## TASK STATEMENT
For every line in the entries that contains "weight", show the whole line.
GIVEN INFORMATION: Begin
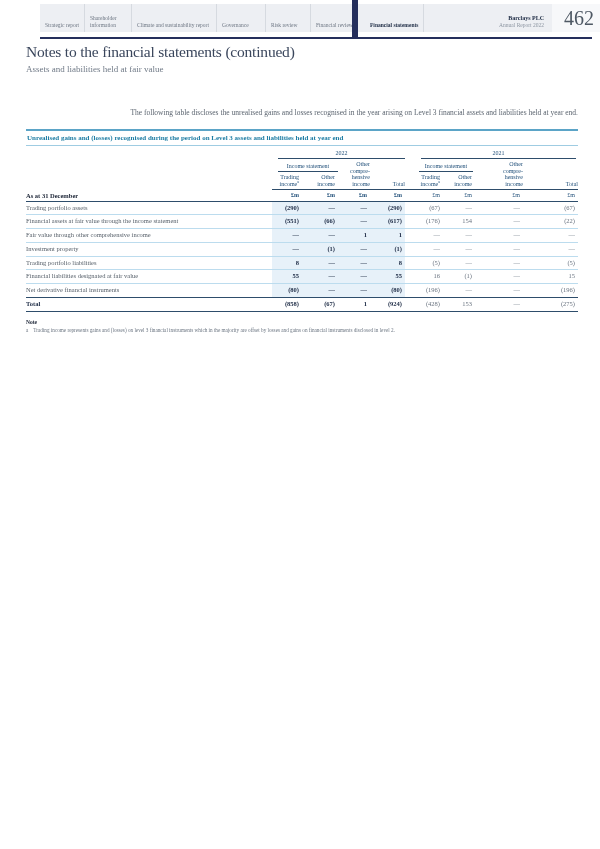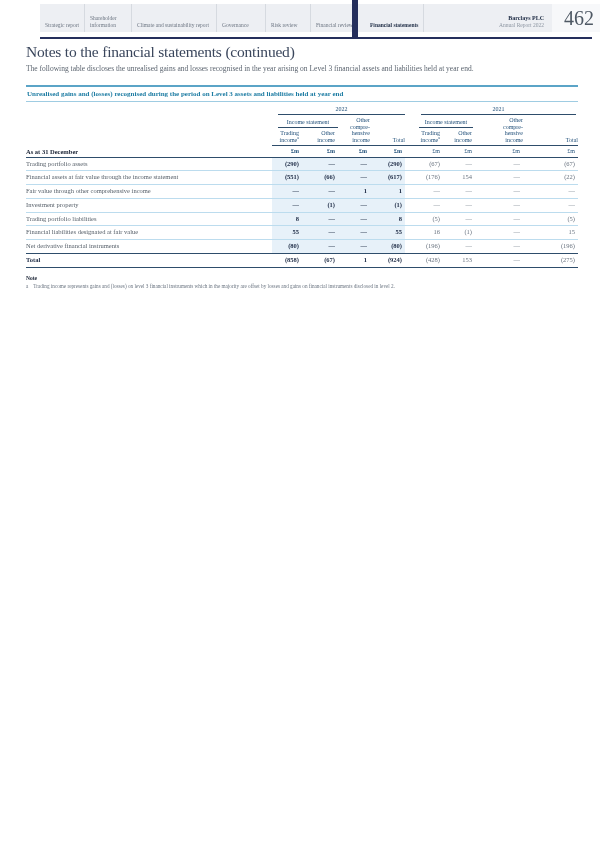--- a/index.html
+++ b/index.html
@@ -115,6 +115,7 @@
 
   <div class="content">
     <h1 class="title">Notes to the financial statements (continued)</h1>
+    <div class="subtitle">Assets and liabilities held at fair value</div>
 
     <div class="sec-p">The following table discloses the unrealised gains and losses recognised in the year arising on Level 3 financial assets and liabilities held at year end.</div>
 

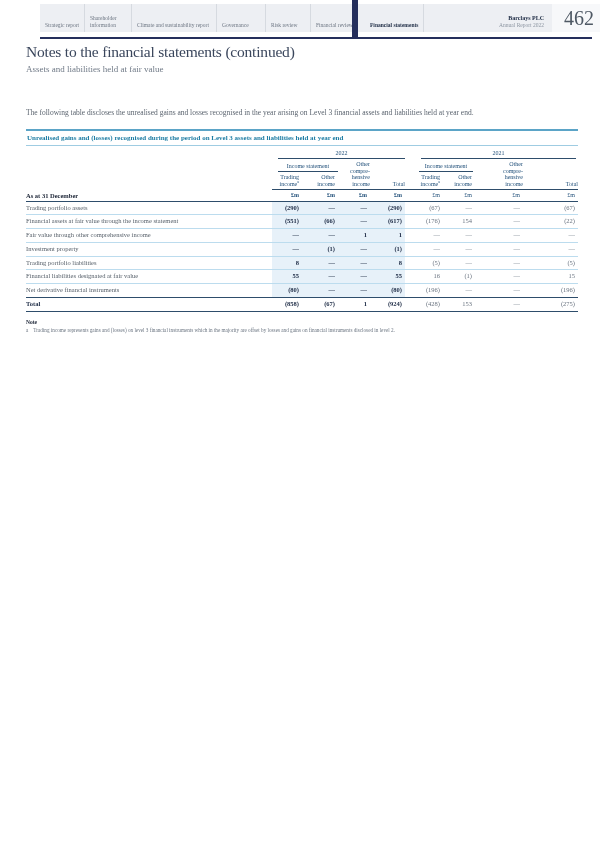--- a/index.html
+++ b/index.html
@@ -27,7 +27,7 @@
   .title{font-size:15.5px;font-weight:400;color:#3a465c;margin:0 0 3px 0;letter-spacing:-0.2px;}
   .subtitle{font-size:9px;color:#707a87;margin:0 0 34px 0;}
   .sec-h{font-size:7.5px;font-weight:bold;color:#20293a;margin:0 0 2px 0;}
-  .sec-p{font-size:7.5px;line-height:9px;color:#5b646f;margin:0 0 12px 0;}
+  .sec-p{font-size:7.5px;line-height:9px;color:#5b646f;margin:0 0 12px 0;text-align:right;}
 
   .tbl-title{border-top:2px solid #5ba4c7;border-bottom:1px solid #9fcce2;
              padding:3px 0 3px 1px;font-size:7px;font-weight:bold;color:#1d7ca3;}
GIVEN INFORMATION: End
## EXERCISE OUTPUT
   .title{font-size:15.5px;font-weight:400;color:#3a465c;margin:0 0 3px 0;letter-spacing:-0.2px;}
   .sec-h{font-size:7.5px;font-weight:bold;color:#20293a;margin:0 0 2px 0;}
              padding:3px 0 3px 1px;font-size:7px;font-weight:bold;color:#1d7ca3;}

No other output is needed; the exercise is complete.